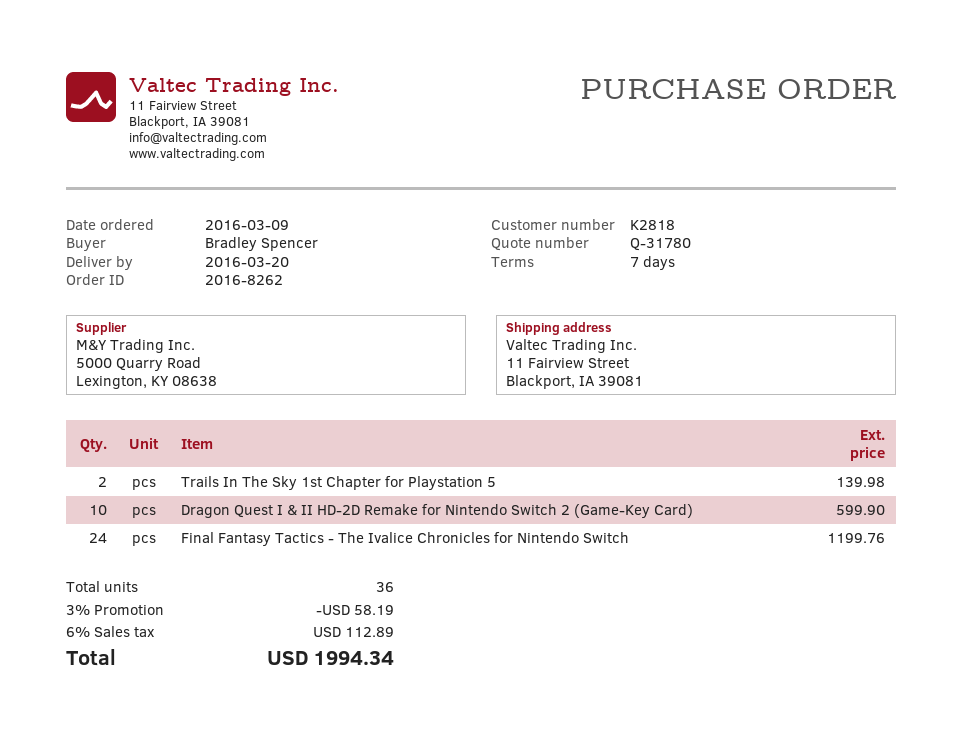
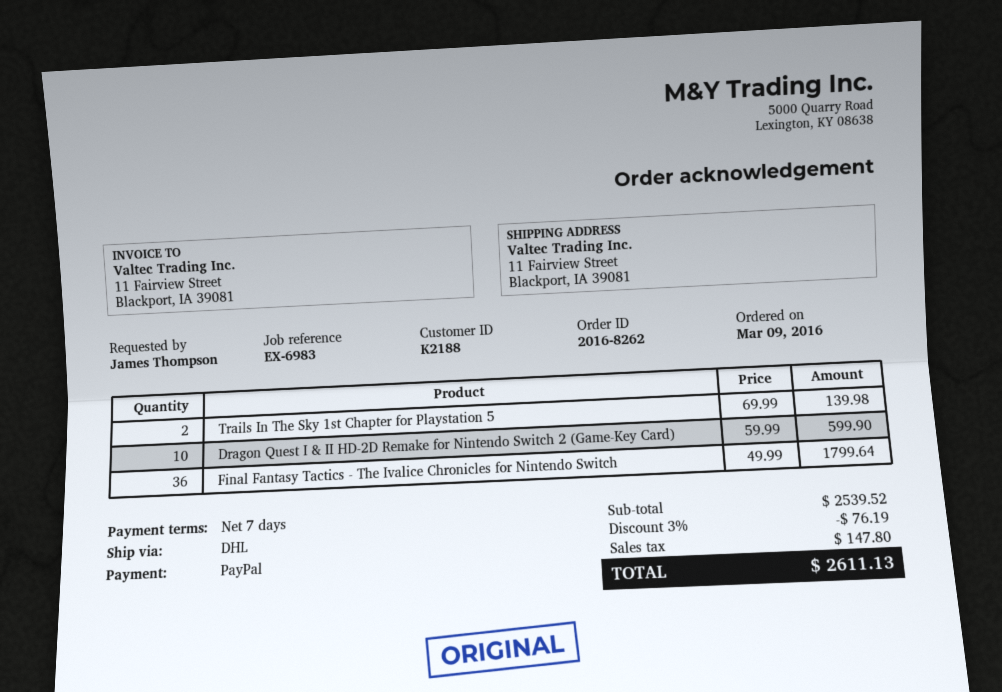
customer number: K2818 -> K2188
ordered by: Bradley Spencer -> James Thompson
Final Fantasy Tactics - The Ivalice Chronicles for Nintendo Switch: 24 for 1199.76 -> 36 for 1799.64
discount: 3% = 58.19 -> 3% = 76.19
tax: 112.89 -> 147.80
total: 1994.34 -> 2611.13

* _Task details_:
The range begins at the line containing "Final Fantasy Tactics" and ends at the last line of the entries; reproduce it exactly.

* _Answer to the problem_:
Final Fantasy Tactics - The Ivalice Chronicles for Nintendo Switch: 24 for 1199.76 -> 36 for 1799.64
discount: 3% = 58.19 -> 3% = 76.19
tax: 112.89 -> 147.80
total: 1994.34 -> 2611.13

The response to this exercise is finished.